Blunt serves as the director of the KU Radar Systems and Remote Sensing Laboratory. He is recognized for contributions to radar waveform diversity and design that significantly benefit current and future defense radar systems. Blunt is considered a world leader in the discipline of radar waveform diversity, having developed new classes of radar waveforms and subsequent receive processing to address complex interference environments, as well as the growing threat to radar spectrum resources. Blunt devised means with which to realize radar-embedded communications and experimentally demonstrated new radar capabilities that had previously been limited to the theoretical realm. 

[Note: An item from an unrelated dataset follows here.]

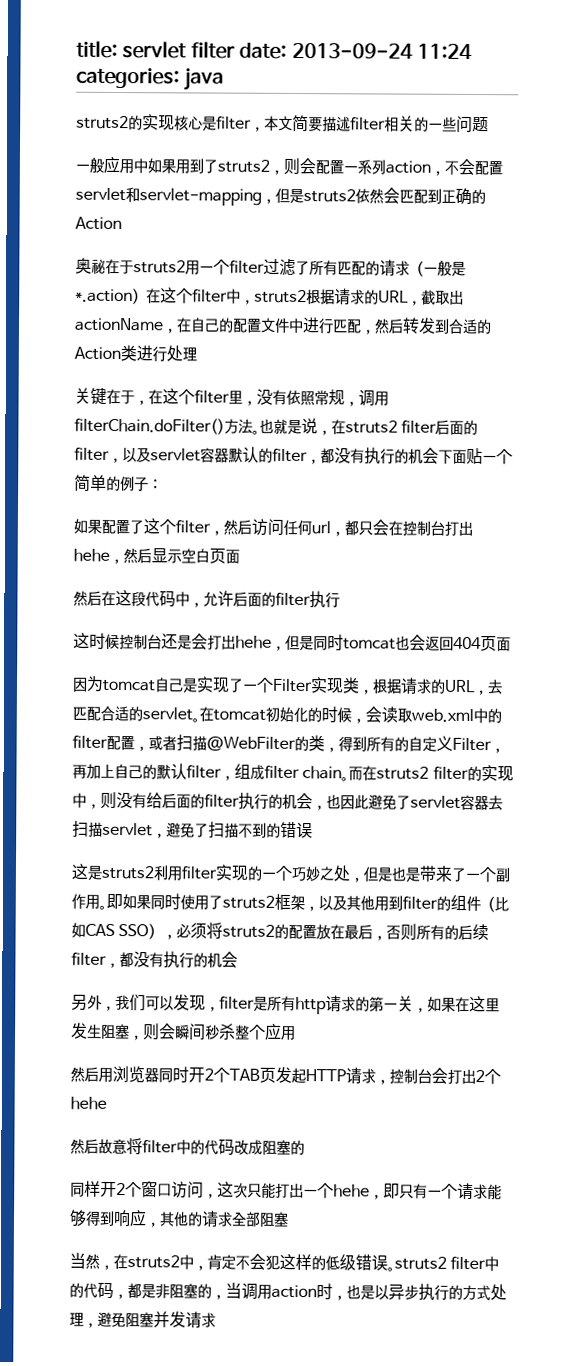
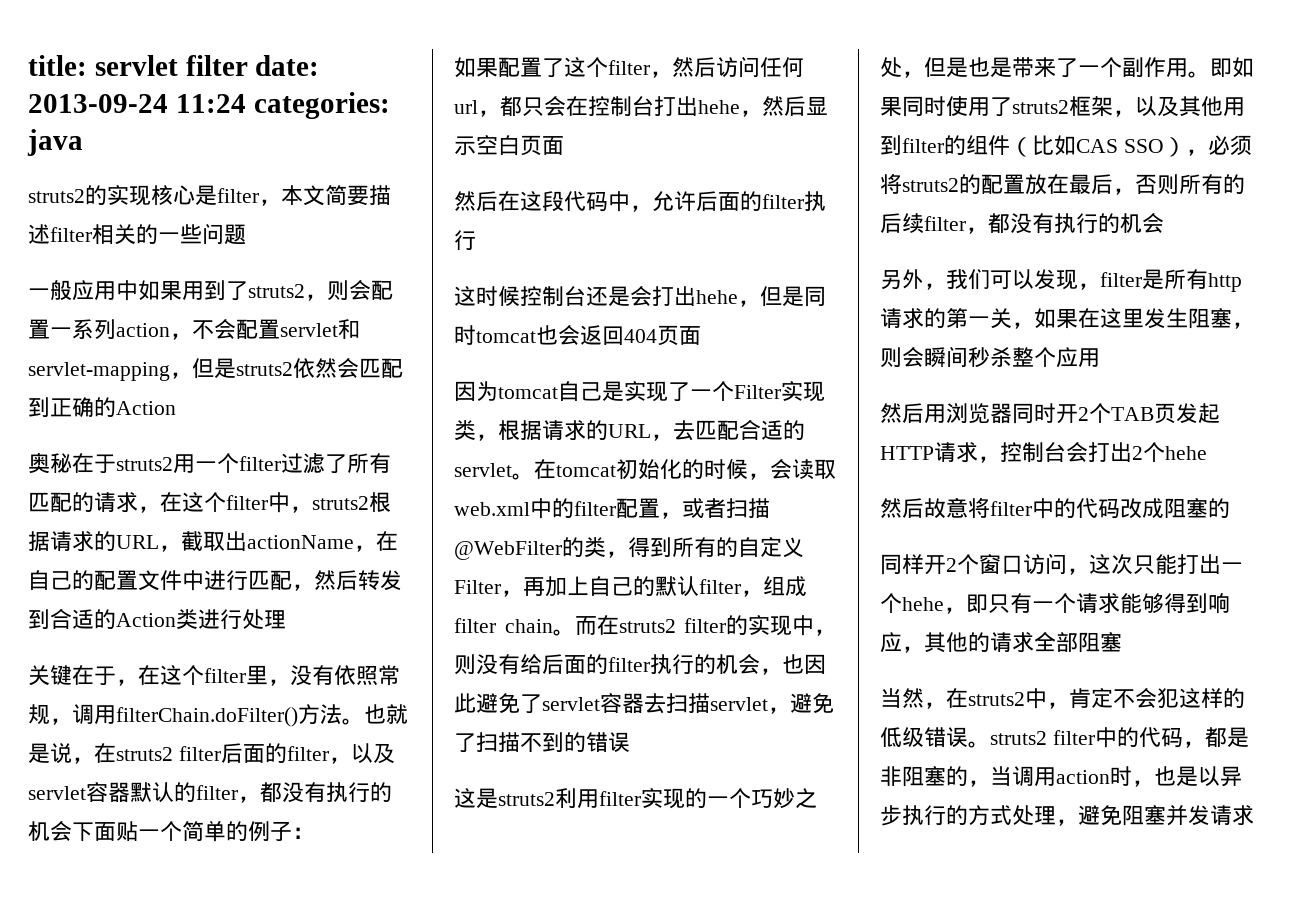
- 奥秘在于struts2用一个filter过滤了所有匹配的请求（一般是*.action）在这个filter中，struts2根据请求的URL，截取出actionName，在自己的配置文件中进行匹配，然后转发到合适的Action类进行处理
+ 奥秘在于struts2用一个filter过滤了所有匹配的请求，在这个filter中，struts2根据请求的URL，截取出actionName，在自己的配置文件中进行匹配，然后转发到合适的Action类进行处理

Blunt received bachelor's, master's and doctoral degrees in electrical engineering from the University of Missouri in 1999, 2000 and 2002, respectively. From 2002 to 2005 he worked in the Radar Division of the U.S. Naval Research Laboratory in Washington, D.C., and joined the the Department of Electrical Engineering & Computer Science in 2005.

Dean Michael Branicky is recognized for contributions to switched and hybrid control systems. Such systems arise whenever one mixes computer control with physical dynamics, with examples ranging from computer disk drives to aircraft autopilots, robotic cars and smart power grids. Branicky’s main research area has been their modeling, analysis and control, with particular application to robotic motion planning and to feedback control over the Internet.

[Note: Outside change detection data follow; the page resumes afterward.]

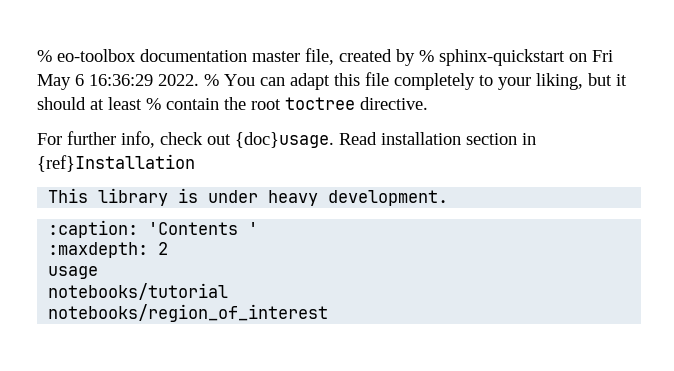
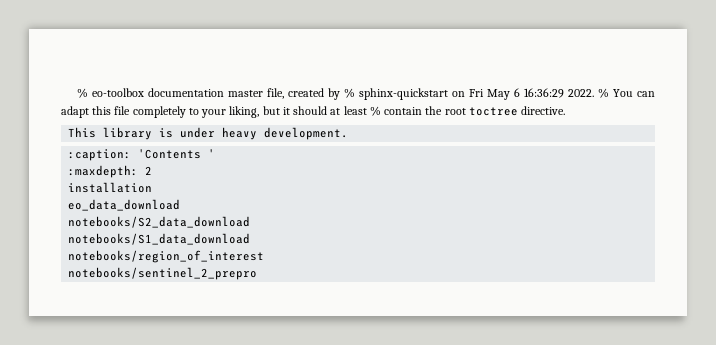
- For further info, check out {doc}usage. Read installation section in {ref}Installation
- usage
- notebooks/tutorial
+ installation
+ eo_data_download
+ notebooks/S2_data_download
+ notebooks/S1_data_download
+ notebooks/sentinel_2_prepro

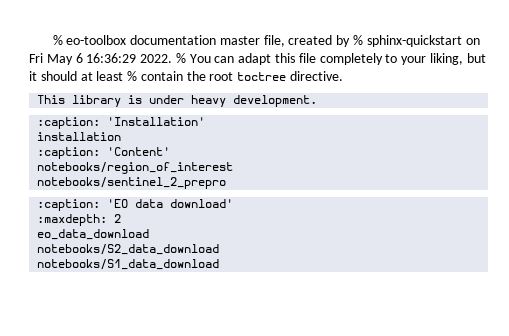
- :caption: 'Contents '
+ :caption: 'Installation'
+ installation
+ :caption: 'Content'
+ notebooks/region_of_interest
+ notebooks/sentinel_2_prepro
+ :caption: 'EO data download'
- installation
- notebooks/region_of_interest
- notebooks/sentinel_2_prepro

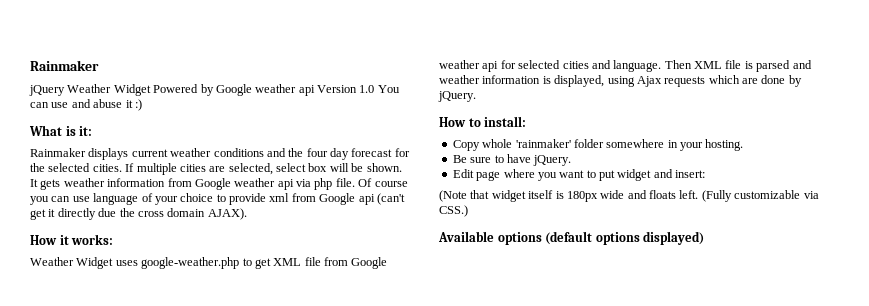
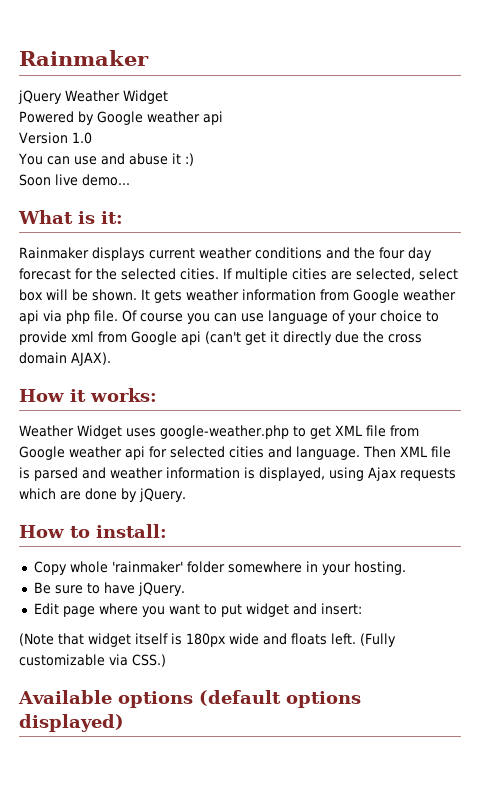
- jQuery Weather Widget Powered by Google weather api Version 1.0 You can use and abuse it :)
+ jQuery Weather Widget
+ Powered by Google weather api
+ Version 1.0
+ You can use and abuse it :)
+ Soon live demo...

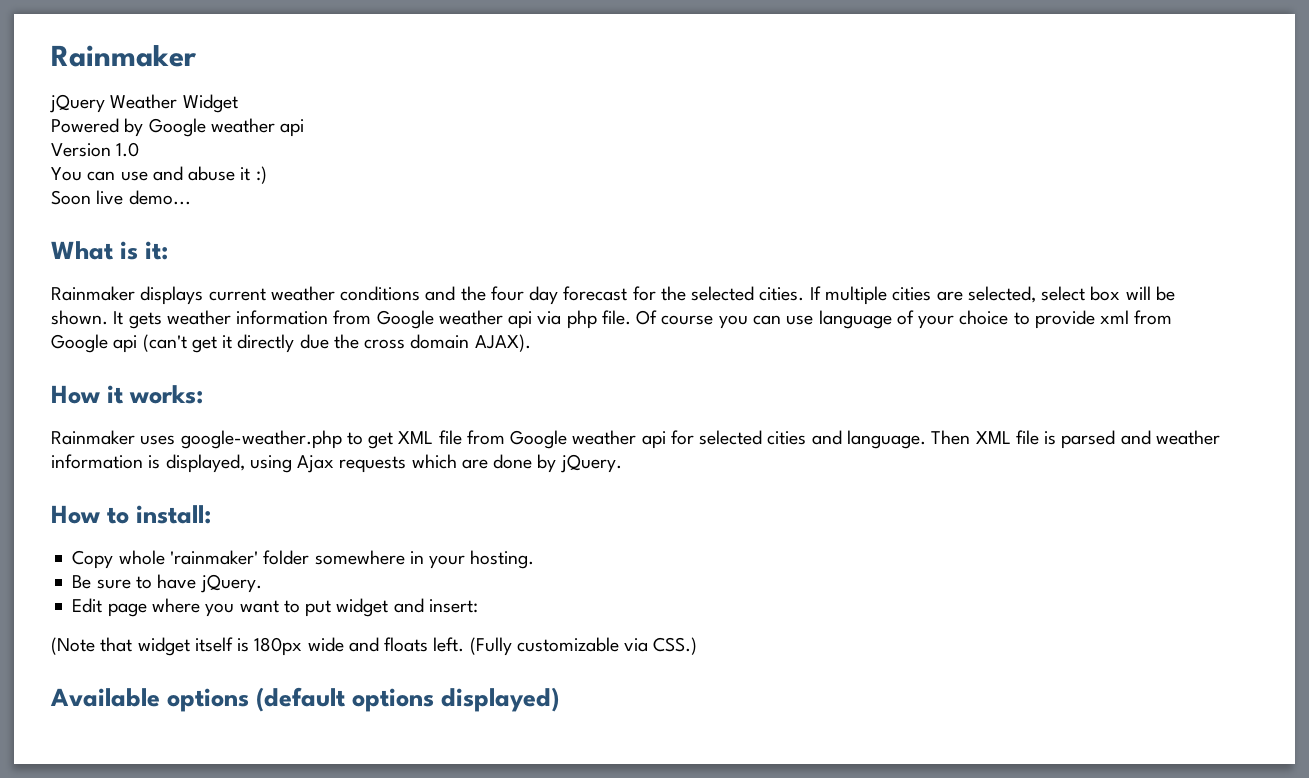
- Weather Widget uses google-weather.php to get XML file from Google weather api for selected cities and language.
+ Rainmaker uses google-weather.php to get XML file from Google weather api for selected cities and language.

Branicky received bachelor's and master's degrees in electrical Engineering and applied physics from Case Western Reserve University in 1987 and 1990, respectively, and an Sc.D. in electrical engineering and computer science from the Massachusetts Institute of Technology in 1995. He re-joined Case Western Reserve as an assistant professor in 1997, eventually rising to professor and chair of the Department of Electrical Engineering & Computer Science, a position he held before joining KU in 2013.   

Branicky and Blunt join Victor Frost, Dan F. Servey Distinguished Professor and EECS department chair; Prasad Gogineni, Deane E. Ackers Distinguished Professor of Electrical Engineering and Computer Science, and James Rowland, professor of electrical engineering and computer science, as IEEE Fellows active in KU Engineering.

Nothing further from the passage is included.